17
85.
A outra decisão a qual o Estado faz referência (par. 83 supra) também corresponde
ao Comitê. Trata-se do Caso Duilio Fanali contra a Itália.45 A Venezuela afirmou
corretamente que neste caso o Comitê não condenou a Itália pelo fato de que o peticionário
tenha sido julgado em uma única instância conjuntamente com pessoas que tinham foro
especial. No entanto, a falta de condenação obedecia a que o Estado havia formulado uma
reserva a respeito do mencionado artigo 14.5 do PIDCP, e não porque o Comitê teria
considerado que não existia violação. Em especial, em outros casos o Comitê afirmou que:
O Estado Parte argumenta que, em situações como a do demandante, se uma pessoa é julgada
pelo mais alto tribunal ordinário em matéria penal, não é aplicável a garantia estabelecida no
artigo 14, parágrafo 5 do Pacto; que a circunstância de não ter direito a uma revisão por um
tribunal superior é compensada com o julgamento pelo tribunal de maior hierarquia e que esta é
uma situação comum em muitos Estados Partes do Pacto. O parágrafo 5 do artigo 14 do Pacto
estabelece que uma pessoa declarada culpada por um crime tem direito a que a decisão
condenatória e a pena que lhe tenha sido imposta sejam submetidas a um tribunal superior, em
conformidade com a lei. O Comitê recorda que a expressão “em conformidade com a lei” não
possui a intenção de deixar a própria existência do direito à revisão à discricionariedade dos
Estados Partes. Embora a legislação do Estado Parte disponha em certas ocasiões que uma
pessoa, em razão de seu cargo, seja julgada por um tribunal de maior hierarquia que o que
naturalmente corresponderia, esta circunstância não pode, por si só, prejudicar o direito do
acusado à revisão de sua sentença e condenação por um tribunal.
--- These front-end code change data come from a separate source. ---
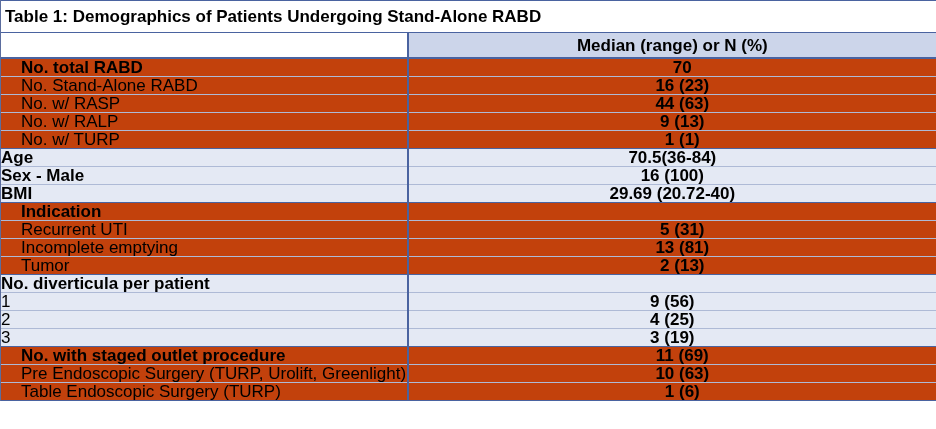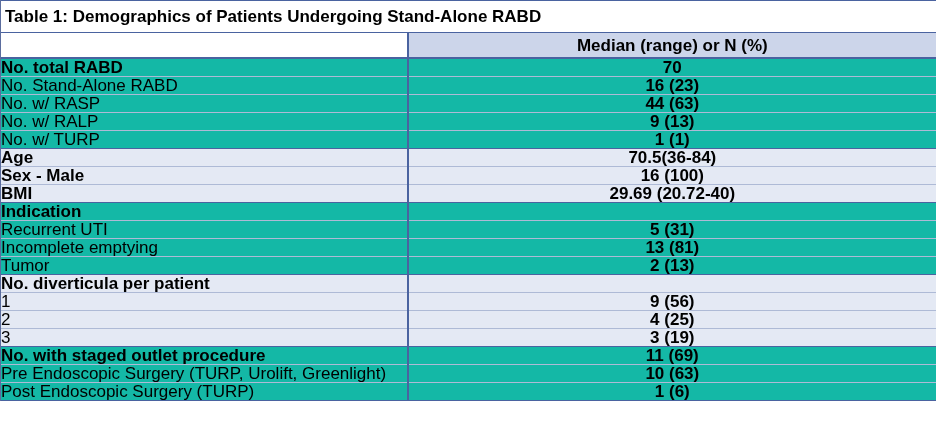--- a/index.html
+++ b/index.html
@@ -82,7 +82,7 @@
   .indent { padding-left: 26px; }
   .indent2 { padding-left: 18px; }
   
-  .band-a .lbl, .band-a .val { background: #14b8a6; }
+  .band-a .lbl, .band-a .val { background: #c2410c; padding-left: 20px; }
   .band-b .lbl, .band-b .val { background: #e4e9f4; margin-left: 43px; }
   .row-last .lbl, .row-last .val { border-bottom: 1px solid #4a63a0; }
 </style>

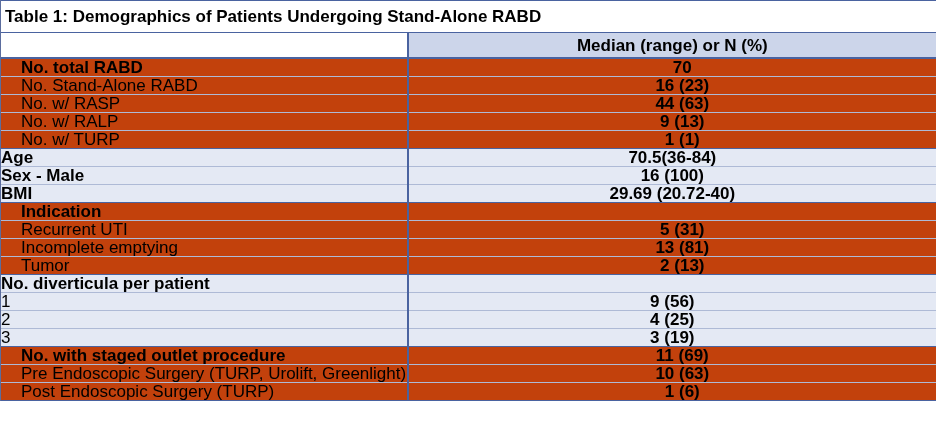--- a/index.html
+++ b/index.html
@@ -181,7 +181,7 @@
         <td class="val">10 (63)</td>
       </tr>
       <tr class="band-a row-last">
-        <td class="lbl indent2">Post Endoscopic Surgery (TURP)</td>
+        <td class="lbl indent2">Table Endoscopic Surgery (TURP)</td>
         <td class="val">1 (6)</td>
       </tr>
Por conseguinte, o Comitê
conclui que foi violado o artigo 14, parágrafo 5, do Pacto em relação aos fatos expostos na
comunicação.46
86.
A única exceção a esta regra aceita pelo Comitê foi formulada da seguinte maneira:
Quando o mais alto tribunal de um país atua como primeira e única instância, a ausência de todo
direito a revisão por um tribunal superior não é compensada pelo fato de ter sido julgado pelo
tribunal de maior hierarquia do Estado Parte; pelo contrário, tal sistema é incompatível com o
Pacto, a menos que o Estado Parte interessado tenha formulado uma reserva com esse
propósito47 (sem grifo no original).
87.
Em consequência, as decisões internacionais que a Venezuela cita em sua defesa não
lhe são aplicáveis. De fato, são adversas.
88.
A jurisprudência desta Corte foi enfática ao indicar que o direito de impugnar a
decisão busca proteger o direito de defesa, na medida em que concede a possibilidade de
interpor um recurso para evitar que se torne definitiva uma decisão adotada em um
procedimento viciado e que contém erros que ocasionarão um prejuízo indevido aos
interesses do indivíduo submetido à justiça.48
89.
A dupla apreciação judicial (ou dupla conformidade judicial), expressada por meio da
revisão integral da decisão condenatória, confirma o fundamento, concede maior
credibilidade ao ato jurisdicional do Estado e, ao mesmo tempo, oferece maior segurança e
proteção aos direitos do condenado.
90.
Embora os Estados tenham uma margem de apreciação para regular o exercício
desse recurso, não podem estabelecer restrições ou requisitos que infrinjam a própria
essência do direito a recorrer da decisão.49 O Estado pode estabelecer foros especiais para o
julgamento de altos funcionários públicos, e estes foros são compatíveis, em princípio, com
45
Cf. Comitê de Direitos Humanos, Comunicação nº 75/1980, Duilio Fanali Vs. Itália, U.N. Doc.
CCPR/C/OP/2 at 99 (1990), 31 de março de 1983.
46
Cf. Comitê de Direitos Humanos, Comunicação nº 1073/2002, Jesús Terron Vs. Espanha U.N. Doc.
CCPR/C/82/D/1073/2002 (2004), 15 de novembro de 2004, par. 7.4.
47
Cf. Comitê de Direitos Humanos, Observação Geral nº 32, Artigo 14: Direito à igualdade perante cortes e
tribunais e a um julgamento justo, U.N. Doc. CCPR/C/GC/32 (2007), par. 47.
48
Cf. Caso Herrera Ulloa Vs. Costa Rica. Exceções Preliminares, Mérito, Reparações e Custas. Sentença de 2
de julho de 2004. Série C Nº 107, par. 158.
49
Cf. Caso Herrera Ulloa Vs. Costa Rica, nota 48 supra, par. 161.